What happens in our body when we inhale toxic gases from a volcano like La Palma

On April 14, 2010, the eruption of the Icelandic volcano Eyjafjallajökull caused the closure of airspace in most of Europe for a week: up to 17,000 flights were canceled due to 250 million cubic meters of ash that were expelled into the atmosphere, reaching a height of 11 kilometers. More than a month later, on May 23, is when the eruption was declared as finished.

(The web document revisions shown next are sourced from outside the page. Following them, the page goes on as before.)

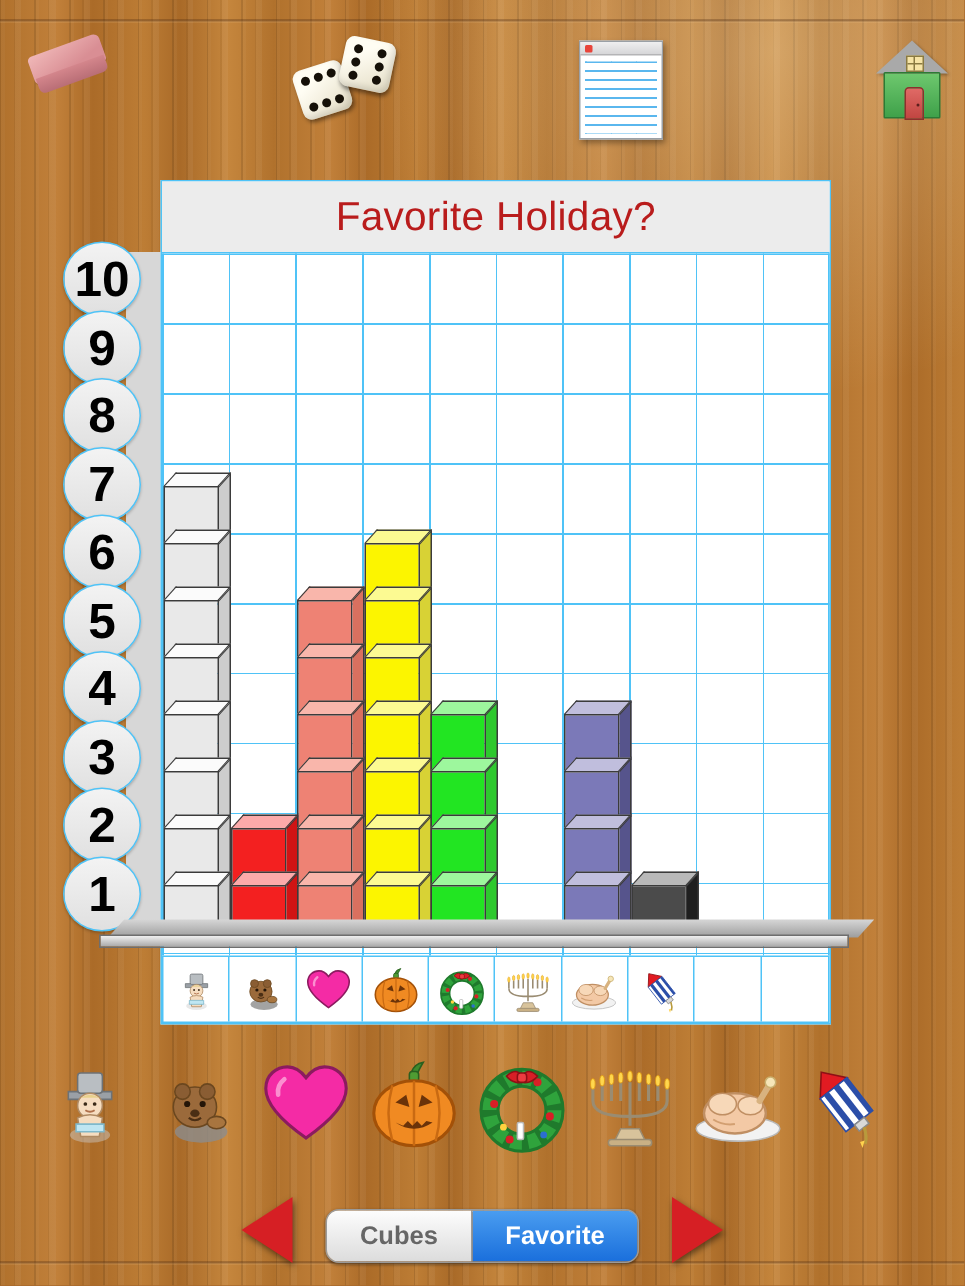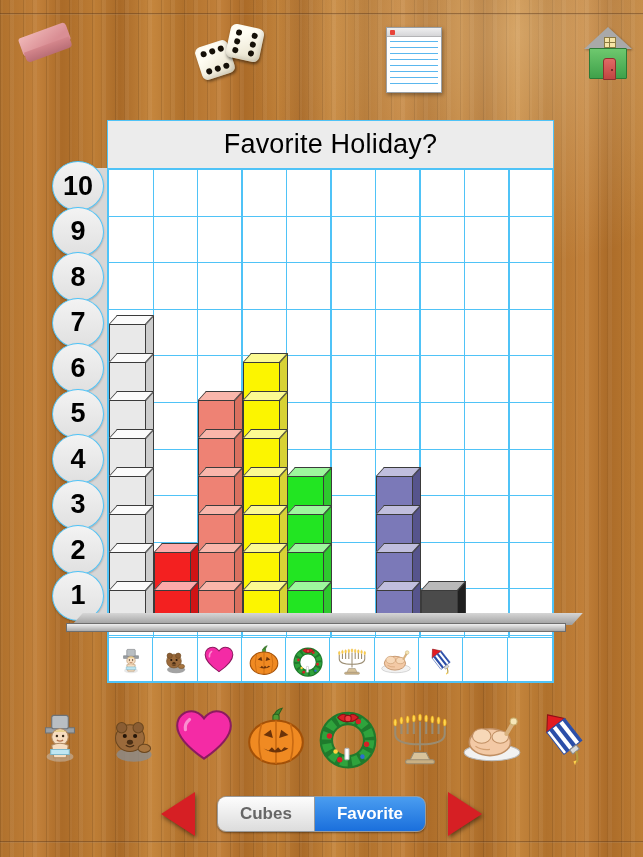--- a/index.html
+++ b/index.html
@@ -158,47 +158,47 @@
     left: 107px; top: 120px;
     width: 447px; height: 563px;
     background: #fff;
     border: 1px solid #4fc3f7;
   }
   .chart-title {
     height: 48px;
     background: #ececec;
     border-bottom: 1px solid #4fc3f7;
     display: flex; align-items: center; justify-content: center;
-    font-size: 27px; color: #000000; letter-spacing: 0.2px;
+    font-size: 27px; color: #b91c1c; letter-spacing: 0.2px;
   }
   .grid-area {
     position: absolute;
     left: 0; top: 48px;
     width: 445px; height: 513px;
     background:
       repeating-linear-gradient(90deg, #4fc3f7 0 1px, transparent 1px 44.5px),
       repeating-linear-gradient(180deg, #4fc3f7 0 1px, transparent 1px 46.6px),
       #fff;
   }
   .grid-area::after {
     content: ""; position: absolute; right: 0; top: 0; width: 1px; height: 100%;
     background: #4fc3f7;
   }
 
   
   .yaxis { position: absolute; left: 42px; top: 161px; width: 60px; }
   .ybadge {
     position: absolute;
-    left: 10px;
+    left: 0;
     width: 52px; height: 50px;
     background: linear-gradient(180deg, #f3f3f3, #e0e0e0);
     border: 1px solid #4fc3f7;
     border-radius: 50%;
     display: flex; align-items: center; justify-content: center;
-    font-size: 27px; font-weight: bold; color: #000;
+    font-size: 33px; font-weight: bold; color: #000;
     box-shadow: 0 1px 2px rgba(0,0,0,0.25);
   }
 
   
   .axis-strip {
     position: absolute;
     left: 84px; top: 168px;
     width: 24px; height: 452px;
     background: #d7d7d7;
   }
@@ -282,21 +282,21 @@
   .pal-item {
     width: 72px; height: 88px;
     display: flex; align-items: center; justify-content: center;
   }
 
   
   .bottom-bar {
     position: absolute;
     left: 0; top: 786px;
     width: 643px; height: 56px;
-    display: flex; align-items: center; justify-content: center;
+    display: flex; align-items: flex-end; justify-content: center;
     gap: 22px;
   }
   .nav-arrow {
     width: 0; height: 0;
     filter: drop-shadow(1px 2px 2px rgba(0,0,0,0.5));
     cursor: pointer;
   }
   .nav-arrow.left {
     border-top: 22px solid transparent;
     border-bottom: 22px solid transparent;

The consequences of volcanic activity, however, have dragged on for years. In 2016, a study published in the British Medical Journal by researchers from the University of Iceland indicated that the eruption had increased, three years later, the risk of phlegm, wheezing, eczema, back pain, and insomnia among the population most exposed to ash.

Perhaps the most affected were children. Another article published in 2018 in the European Journal of Psychotraumatology pointed out that minors exposed to volcanic ash, after three years, were more likely to experience respiratory symptoms, but also a higher level of anxiety. Differentiating between sexes, exposed children were at higher risk for headaches and sleep disturbances.

Nonetheless, Cristina Martinez, coordinator of the environment area of ​​the Spanish Society of Pulmonology and Thoracic Surgery (Separ), considers that the long-term consequences are not as serious as could be expected.

“It is known that people consumed more drugs to treat respiratory diseases such as bronchodilators, that there were more visits to the emergency room … But we do not have data on other consequences, such as whether or not the frequency of asthma among the population increased ”. Instead, the immediate effects imply a significant risk in vulnerable people, such as children, the elderly and those with chronic respiratory diseases.

The seismic activity that the island of La Palma has experienced since last September 11 has culminated in the eruption of Cumbre Vieja this Sunday, which has released between 6,000 and 9,000 tons of sulfur dioxide in a single day.

This gas can cause irritation and inflammation of the respiratory system, lung diseases and insufficiencies, alteration of protein metabolism, headaches and even anxiety, warns the Ministry for the Ecological Transition and the Demographic Challenge. WHO recommends a maximum of 20 micrograms per cubic meter in 24 hours.

However, the biggest concern for the pulmonologist not gases such as sulfur derivatives or carbon dioxide but ashes, microscopic particles that have the same effect on health as pollution and that “have a much greater dispersion range than gases.” These are classified according to their size: less than 10 microns (PM10) or less than 2.5 microns (PM2.5).

Martínez compares the effect of these ashes with episodes of acute contamination. “In the short term they cause respiratory symptoms, cough, irritation of the upper airways, rhinitis, etc.. In a healthy population it may have little relevance, but in the most vulnerable it can decompensate the underlying disease and cause a major event ”.

The mask, to the rescue

Luckily, there is a simple form of prevention that we have been used to for some time: the mask. For the pulmonologist, it is vital to use it outdoors not only in the affected area and in the more than 5,000 evacuated people but throughout the island, due to the dispersion capacity of the ashes. It’s more, perhaps its use should be extended not only to all of La Palma, but to neighboring islands, such as El Hierro, La Gomera or Tenerife.